**Task description:**
Output all the records word for word. Drop the pictures.

(Difference listings)
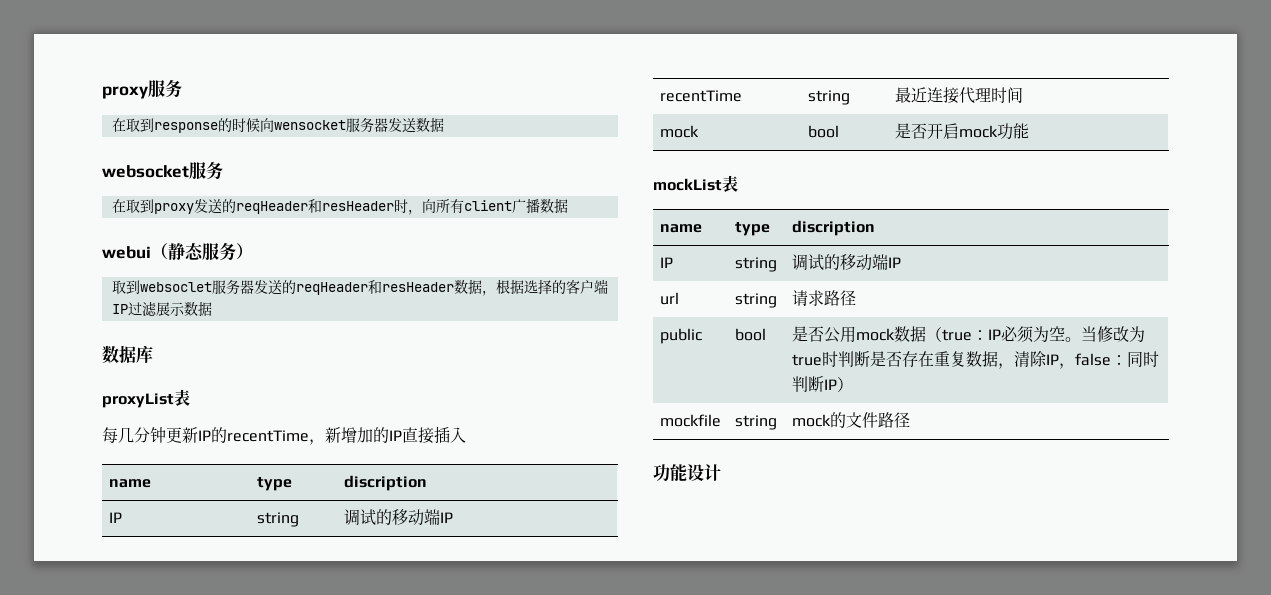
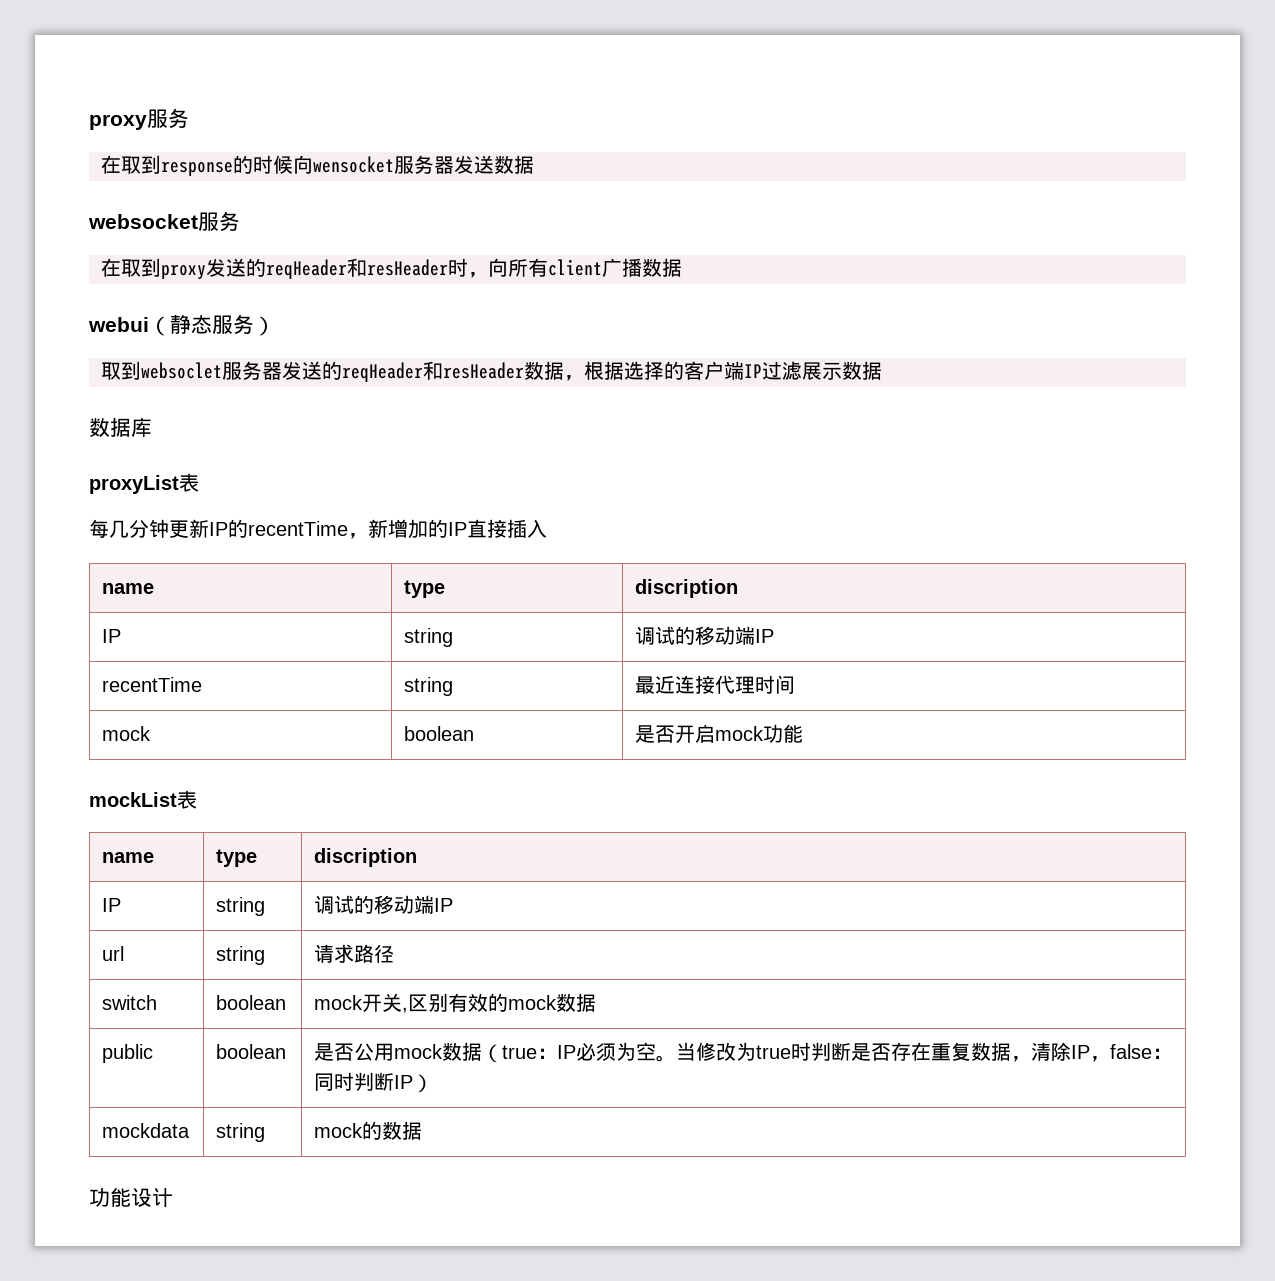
[807,125,839,138] bool -> [404,726,475,741] boolean
(856, 298) none -> [102,995,158,1010] [216,995,287,1010] [314,993,597,1013] // switch | boolean | mock开关,区别有效的mock数据
[734,328,766,341] bool -> [216,1044,287,1059] boolean
[659,414,721,427] mockfile -> [102,1123,191,1138] mockdata
[845,412,910,428] 文件路径 -> [382,1121,423,1140] 数据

**Result:**
[807,125,839,138] bool -> [404,726,475,741] boolean
(856, 298) none -> [102,995,158,1010] [216,995,287,1010] [314,993,597,1013] // switch | boolean | mock开关,区别有效的mock数据
[734,328,766,341] bool -> [216,1044,287,1059] boolean
[659,414,721,427] mockfile -> [102,1123,191,1138] mockdata
[845,412,910,428] 文件路径 -> [382,1121,423,1140] 数据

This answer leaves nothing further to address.